思わず焦る俺を見て、咲也はちょっと考えていたけれど―――
「じゃ、言わない。でも、それずるいよ」
「ずるいって」
「だって、ヤキモチは妬くのに柊真の気持ちがわからないって、ずるいじゃん。だいたい、俺とタクは柊真がヤキモチ妬くような関係じゃないし」
ぷいっとそっぽを向かれ、ちょっと俺もむきになる。
「だって、抱きあって寝てたんだよ?あんなの見たら誰だって誤解するじゃん」
「しねえよ」
「する!少なくとも俺はショックだった!2人の間には何かあるんじゃないかって―――」
「ばっかじゃないの」
「タクと同じこと言うなよ!」
「なんのことだよ?だいたい、何かあるって何があるんだよ?俺とタクの間に!」
「何って、だから、それは」
「それは?」
俺は咲也の腰を引き寄せると、そのまま強引に口付けた。
「!?―――っ、ん、しゅ・・・っ」
何度も何度も繰り返しキスをして―――
ようやくその唇を解放した頃には、咲也の息はあがってて。
潤んだ瞳と濡れた唇が艶っぽかった。
「―――タクと、キスしたんでしょ?」
「あ―――れは!」
「無理やりだって、聞いたよ、タクに。でも、やっぱりやだ」
咲也が困ったように眉を寄せ、赤い顔のまま俯く。
「俺以外のやつとキス、しないで。抱き合ったりしないで。ちゃんと自分の気持ち言ってもないのに、わがままだってわかってるけど―――」
俺は、もう一度咲也にキスをして、コツンとおでこをくっつけた。
「―――咲也とキスできるのは、俺だけでありたい」
そう言って咲也の頬を撫でる。
咲也の瞳が揺れた。
「―――じゃあ、柊真も、だよ」
「へ?俺?」
「うん―――画廊の人って・・・・女?」
思いもしなかった言葉に、一瞬固まる。
「女の人と、食事してた?」
「してない・・・・よ。そんなこと、気にしてたの?」
「そりゃ・・・・気にするよ。だって、柊真は元々なっちゃんと付き合ってたんだし、ゲイじゃないじゃん」
「そうだけど・・・・いや、男だよ?おっさん。結婚して子供もいるし、勘弁してよ」
本気で気持ち悪くなって顔をしかめると、咲也が目を丸くして―――次の瞬間ぷっと吹き出した。
「笑うなよ」
「んふふ・・・ごめん。じゃあ、そっちの心配もないんだ?」
「当たり前じゃん・・・今日だって、本当は早く帰りたかったのに」
「そうなの?」
「そうだよ。―――タクと2人きりにしたくなかった」
「―――俺が想ってるのは、1人だけだよ」
蕩けそうに甘いその声に、ドキッとする。
「1人だけ―――って、それ・・・・」
「まだ言わない」
「え・・・・・」
「花火大会までは、言わない。

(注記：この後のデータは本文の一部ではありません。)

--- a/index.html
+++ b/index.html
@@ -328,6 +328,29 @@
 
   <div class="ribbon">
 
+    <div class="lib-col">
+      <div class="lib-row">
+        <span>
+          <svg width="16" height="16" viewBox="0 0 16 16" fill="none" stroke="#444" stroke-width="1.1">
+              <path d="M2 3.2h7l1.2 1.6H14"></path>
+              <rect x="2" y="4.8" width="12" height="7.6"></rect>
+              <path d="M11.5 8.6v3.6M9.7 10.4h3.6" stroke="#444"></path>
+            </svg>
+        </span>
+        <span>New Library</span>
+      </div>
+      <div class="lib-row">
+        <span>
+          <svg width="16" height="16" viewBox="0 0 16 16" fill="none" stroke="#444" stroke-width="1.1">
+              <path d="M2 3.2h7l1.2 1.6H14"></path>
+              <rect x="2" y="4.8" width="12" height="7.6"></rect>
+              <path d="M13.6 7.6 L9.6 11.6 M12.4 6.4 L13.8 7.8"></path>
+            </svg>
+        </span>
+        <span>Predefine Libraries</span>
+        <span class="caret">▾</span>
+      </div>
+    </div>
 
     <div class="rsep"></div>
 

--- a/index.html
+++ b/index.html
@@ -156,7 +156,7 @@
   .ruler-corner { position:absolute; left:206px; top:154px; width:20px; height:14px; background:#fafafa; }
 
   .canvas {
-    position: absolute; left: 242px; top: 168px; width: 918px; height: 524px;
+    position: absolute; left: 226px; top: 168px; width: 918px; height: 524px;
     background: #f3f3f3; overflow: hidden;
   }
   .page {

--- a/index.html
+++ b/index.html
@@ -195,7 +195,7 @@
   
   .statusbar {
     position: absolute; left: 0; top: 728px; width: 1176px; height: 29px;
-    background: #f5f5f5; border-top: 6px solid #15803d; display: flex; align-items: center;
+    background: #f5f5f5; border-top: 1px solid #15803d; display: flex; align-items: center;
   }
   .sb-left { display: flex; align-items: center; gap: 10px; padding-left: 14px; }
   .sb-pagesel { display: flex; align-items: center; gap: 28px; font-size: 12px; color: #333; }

なっちゃんとそう約束したんでしょ?なら、俺もそうする」
咲也の言ってることは間違ってない。
だけど・・・・・
俺を見て楽しそうに笑う咲也は、どう見ても楽しんでいた。
「わかった・・・・・じゃあ・・・・・俺、もう寝るよ」
「寝ちゃうの?」
咲也が小首を傾げて俺を見つめる。
ベッドに腰掛け、上目遣いで俺を見つめるその表情はまさしく小悪魔だ。
「あ・・・明日は、バイトあるんだろ?」
「でも、明日は遅番だから」
「でも、タクが―――」
「タクがいたらダメなの?」
「ダメってわけじゃ―――でも・・・」
「柊真・・・・」
咲也の手が、俺の手に触れる。
「・・・・!!」
俺の体に、電流が走ったような衝撃が。
―――うわ、どうするんだよ?こんなの、理性が・・・・・!
俺の手を引き、そのしなやかな腕を俺の首に回す咲也。
瞳を閉じた咲也の顔が近付き、そのまま重なり―――
「―――なんてね」
「・・・・・・・へ?」
目を開ければ、いたずらっぽい瞳で俺を見つめる咲也。
「ちゃんと、花火大会までは我慢するよ」
「は・・・・・?」
「おやすみ、柊真」
そう言って、チュッと触れるだけのキス。
気付けば、ぱたんと扉は閉じられ、俺は部屋の外にいた。
「・・・・・え?」
あれ・・・・・?
「―――何してんすか」
「うわ、タク!?」
廊下の片隅に、腕を組み俺を呆れた顔で見るタクがいた。
「・・・・さっくんが早まらないように見張ってやろうと思って来てみれば・・・・」
早まらないようにって・・・・・
「完全に、さっくんのペースに呑まれてんじゃないですか」
「いや、だって、あれ・・・・あれ、ずるいだろ!」
「あれ・・・・さっくんのは、計算じゃないですからね」
「え?」
「本気であなたと夏美さんとの約束のことを考えただけですから」
「うそだろ?」
「マジです。あの子は、真面目で天然な小悪魔なんですよ」
「マジか・・・・・」
「―――俺、花火大会まではここにいますからね」
「ええ?」
「なんか、心配だから。じゃ、おやすみなさ~い」
そう言って行ってしまうタクを呆然と見送リ、ようやく思い当たった。